── Entries shown

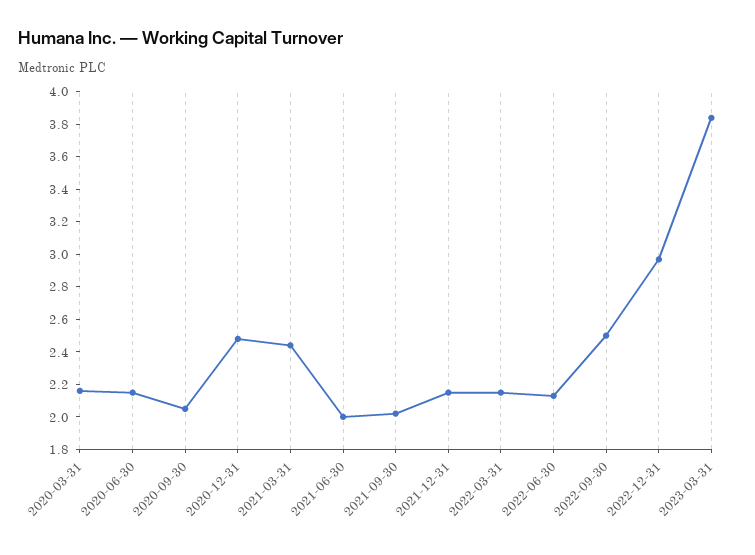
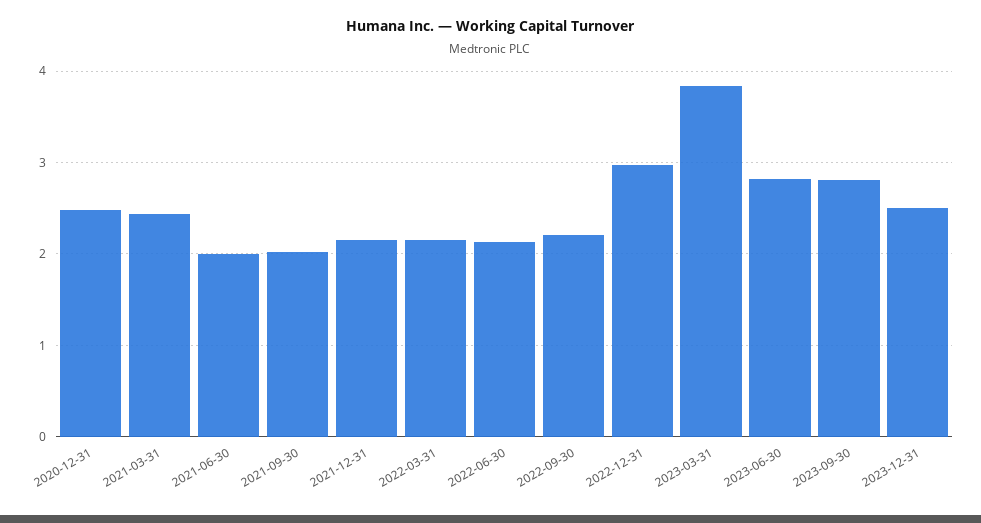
2020-03-31: 2.15 -> none
2020-06-30: 2.15 -> none
2020-09-30: 2.05 -> none
2022-09-30: 2.5 -> 2.2
2023-06-30: none -> 2.8
2023-09-30: none -> 2.8
2023-12-31: none -> 2.5

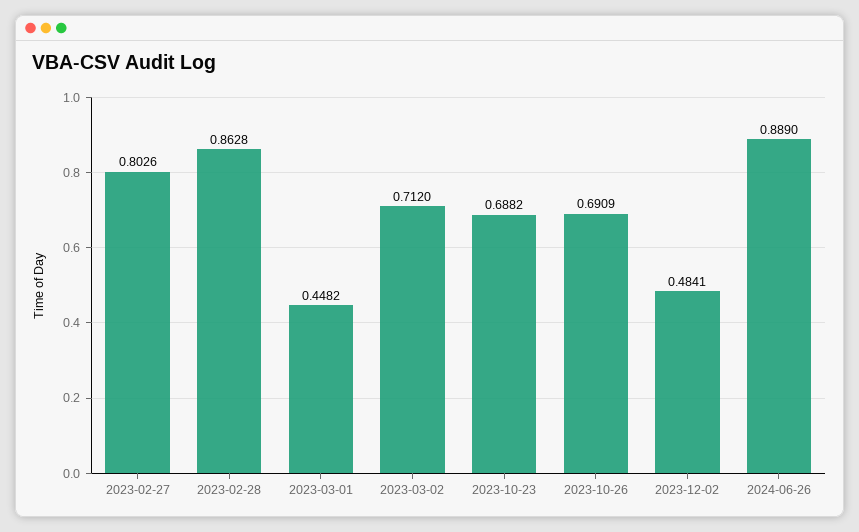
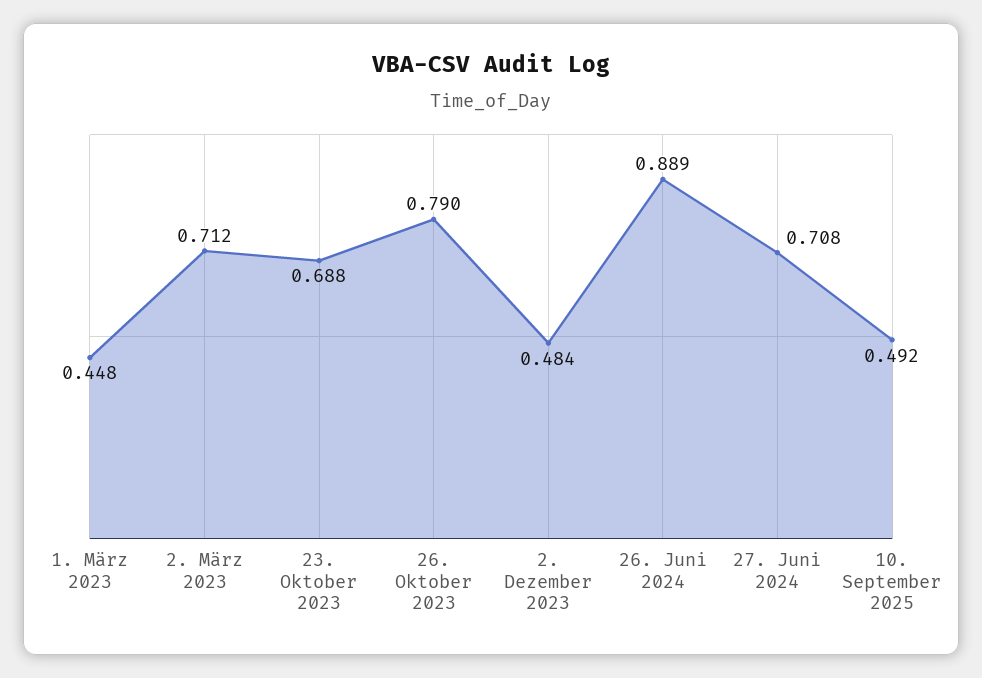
2023-02-27: 0.8026 -> none
2023-02-28: 0.8628 -> none
2023-10-26: 0.6909 -> 0.79
27. Juni 2024: none -> 0.708
10. September 2025: none -> 0.492

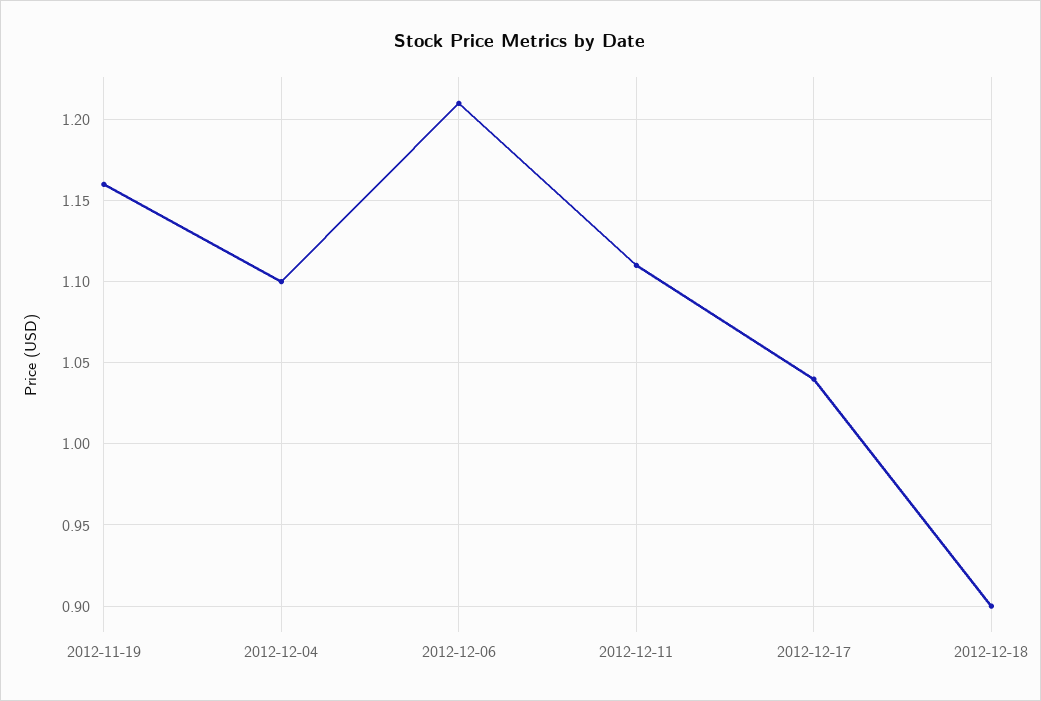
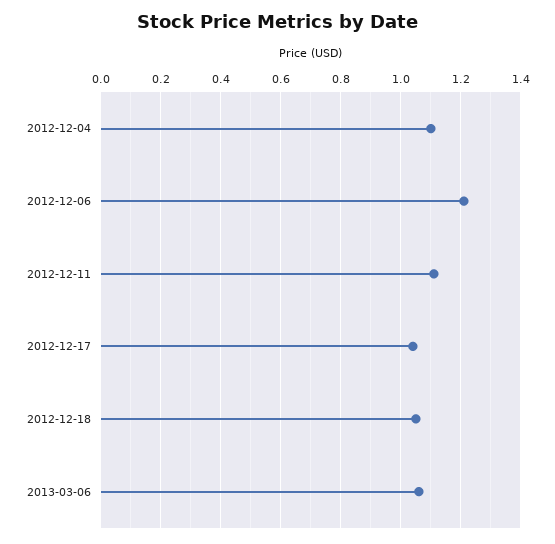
2012-11-19: 1.16 -> none
2012-12-18: 0.9 -> 1.05
2013-03-06: none -> 1.05

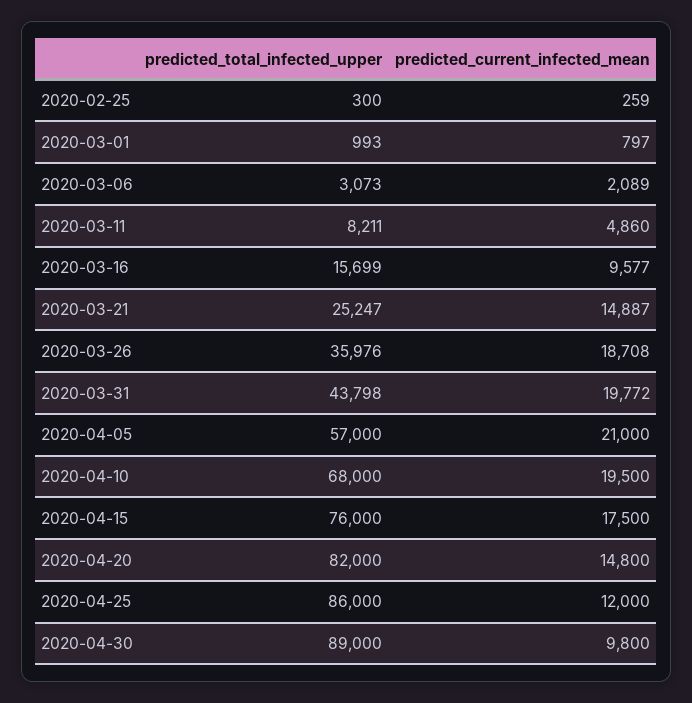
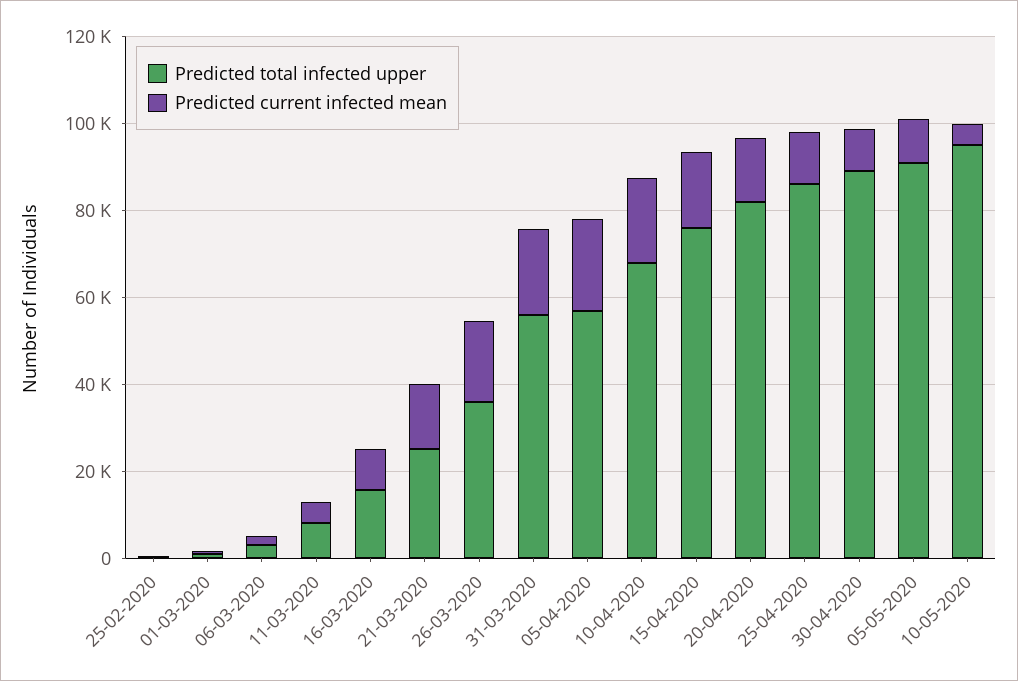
predicted_total_infected_upper, 2020-03-31: 43798 -> 55000
predicted_total_infected_upper, 05-05-2020: none -> 90000
predicted_current_infected_mean, 05-05-2020: none -> 10000
predicted_total_infected_upper, 10-05-2020: none -> 95000
predicted_current_infected_mean, 10-05-2020: none -> 5000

────

Required work
Word for word, restate only the lines from the one containing "predicted_total_infected_upper, 05-05-2020: none" through the last line of the entries, with both ends kept.

Result of the exercise
predicted_total_infected_upper, 05-05-2020: none -> 90000
predicted_current_infected_mean, 05-05-2020: none -> 10000
predicted_total_infected_upper, 10-05-2020: none -> 95000
predicted_current_infected_mean, 10-05-2020: none -> 5000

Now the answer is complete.